* PROBLEM STATEMENT
Reproduce the entries exactly, but keep the pictures out of the copy.

Collection entries
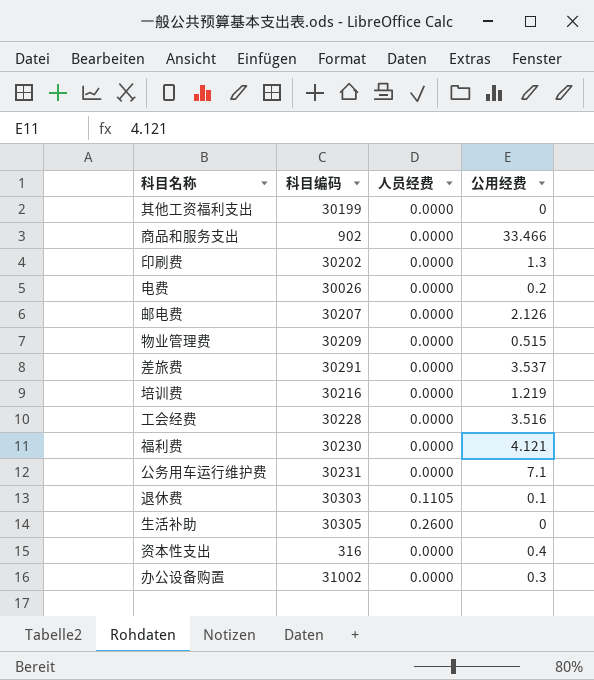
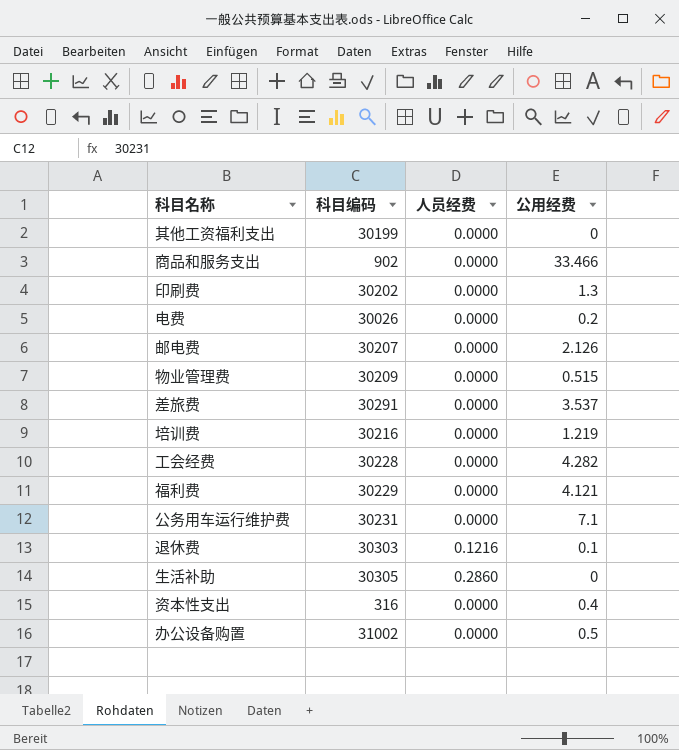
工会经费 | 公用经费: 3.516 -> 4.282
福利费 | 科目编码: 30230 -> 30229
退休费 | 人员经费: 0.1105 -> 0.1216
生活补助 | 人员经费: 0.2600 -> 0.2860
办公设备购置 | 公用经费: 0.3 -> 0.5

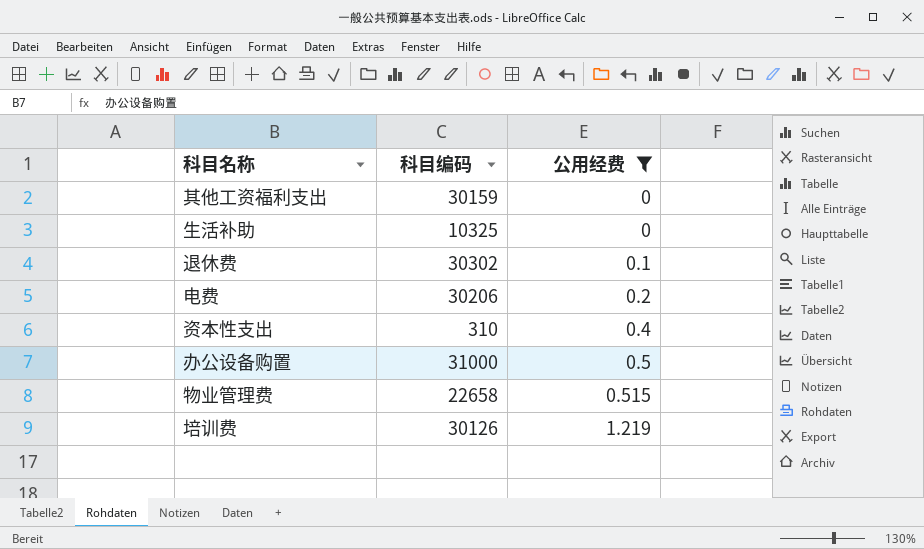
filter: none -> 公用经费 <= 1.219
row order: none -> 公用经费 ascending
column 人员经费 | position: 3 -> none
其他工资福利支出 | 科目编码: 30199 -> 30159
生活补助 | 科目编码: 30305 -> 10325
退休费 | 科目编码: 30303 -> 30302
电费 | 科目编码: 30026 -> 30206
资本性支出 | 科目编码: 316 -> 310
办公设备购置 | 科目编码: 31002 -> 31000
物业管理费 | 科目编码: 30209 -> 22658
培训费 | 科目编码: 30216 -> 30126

* EXERCISE OUTPUT
工会经费 | 公用经费: 3.516 -> 4.282
福利费 | 科目编码: 30230 -> 30229
退休费 | 人员经费: 0.1105 -> 0.1216
生活补助 | 人员经费: 0.2600 -> 0.2860
办公设备购置 | 公用经费: 0.3 -> 0.5

filter: none -> 公用经费 <= 1.219
row order: none -> 公用经费 ascending
column 人员经费 | position: 3 -> none
其他工资福利支出 | 科目编码: 30199 -> 30159
生活补助 | 科目编码: 30305 -> 10325
退休费 | 科目编码: 30303 -> 30302
电费 | 科目编码: 30026 -> 30206
资本性支出 | 科目编码: 316 -> 310
办公设备购置 | 科目编码: 31002 -> 31000
物业管理费 | 科目编码: 30209 -> 22658
培训费 | 科目编码: 30216 -> 30126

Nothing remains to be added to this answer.